El viacrucis siguió con la entrega del cuerpo de su madre, le respondieron de la clínica que en cinco días podían hacerlo, más, sin embargo, Martha acudió a contactos para hacerlo de manera más rápida. “Yo no iba a prolongar ni a soportar ese dolor”, cuenta Martha con su mano en el pecho y lágrimas acompañando su triste relato.
Enfrentándose a otro reto, el del protocolo funerario que se debe llevar a cabo cuando el fallecimiento es por causa de coronavirus, Cuando llegó el carro mortuorio a recoger el cuerpo ella se acercó a uno de los encargados y le dijo que necesitaba confirmar que ese cuerpo gélido y tieso era realmente el de su progenitora, que el cuerpo que estaban trasladando si se trataba de su mamá, sospecha inculcada por los últimos acontecimientos espeluznantes presentados en las distintas clínicas por intercambio de cadáveres, en donde obligaban a velar y llorar un cuerpo que estaba muy lejos de ser el cercano. A esta duda inhóspita el hombre que trasladaba el cuerpo de la clínica al sitio póstumo tajantemente respondió que le dejaba ver su cara por la suma de 200.000 porque estaba en riesgo su trabajo y cualquier escándalo que se pudiera presentar.
“Yo tenía el deber moral con mi mamá de enterrar su cuerpo y no el de otra persona”, cuenta Martha, recordando la foto que le envío el hombre encargado del traslado del cuerpo. Relata que el cuerpo es trasladado con los tubos y sábanas que tenía al momento de fallecer.
En la velación solo se permite tres personas y según el día, se realizan más de 70 entierros durante las 24 horas del día. “El de mi mamá estaba para las cuatro y la pudieron enterrar a las diez de la noche”, expresa Martha.
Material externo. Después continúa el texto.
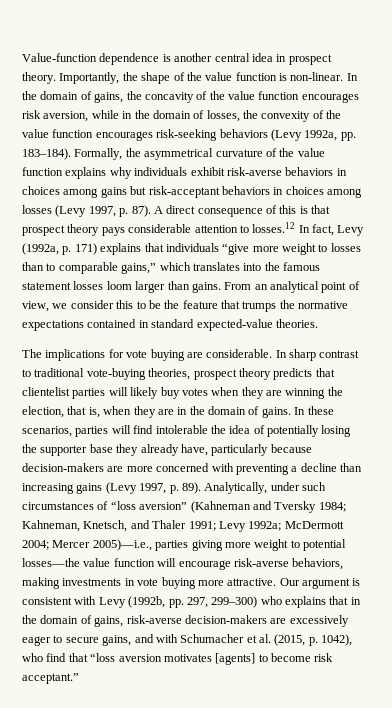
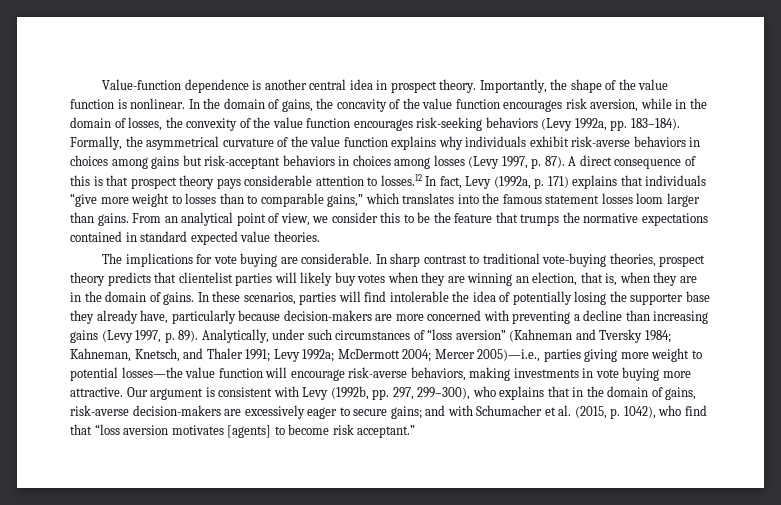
- Importantly, the shape of the value function is non-linear.
+ Importantly, the shape of the value function is nonlinear.
- From an analytical point of view, we consider this to be the feature that trumps the normative expectations contained in standard expected-value theories.
+ From an analytical point of view, we consider this to be the feature that trumps the normative expectations contained in standard expected value theories.
- In sharp contrast to traditional vote-buying theories, prospect theory predicts that clientelist parties will likely buy votes when they are winning the election, that is, when they are in the domain of gains.
+ In sharp contrast to traditional vote-buying theories, prospect theory predicts that clientelist parties will likely buy votes when they are winning an election, that is, when they are in the domain of gains.
- Our argument is consistent with Levy (1992b, pp. 297, 299–300) who explains that in the domain of gains, risk-averse decision-makers are excessively eager to secure gains, and with Schumacher et al. (2015, p. 1042), who find that “loss aversion motivates [agents] to become risk acceptant.”
+ Our argument is consistent with Levy (1992b, pp. 297, 299–300), who explains that in the domain of gains, risk-averse decision-makers are excessively eager to secure gains; and with Schumacher et al. (2015, p. 1042), who find that “loss aversion motivates [agents] to become risk acceptant.”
Bajo el rocío de la noche, en plena oscuridad, rogando al cielo que no lloviera porque después se cancelarían los entierros. Solos a un metro de distancia de cada uno para cumplir con el protocolo, acompañados por el dolor de la ausencia en medio de la noche y el silencio ensordecedor de unas lágrimas y tenues lamentos, Martha pudo meterle dentro del cofre mortuorio una carta con dibujos y colores elaborada por su hijo, quien por ser niño no pudo estar presente en la última despedida de su abuela.
Y así, de esta manera, pudo terminar su viacrucis y despedir con resignación y mucho dolor a su eterna compañera, su madre, su reina linda como ella le decía y como la tiene hoy en su foto de perfil del WhatsApp. Siguiendo adelante con su pequeño, intentando superar esta lamentable pérdida, pero regocijándose en los buenos recuerdos que la acompañarán por siempre.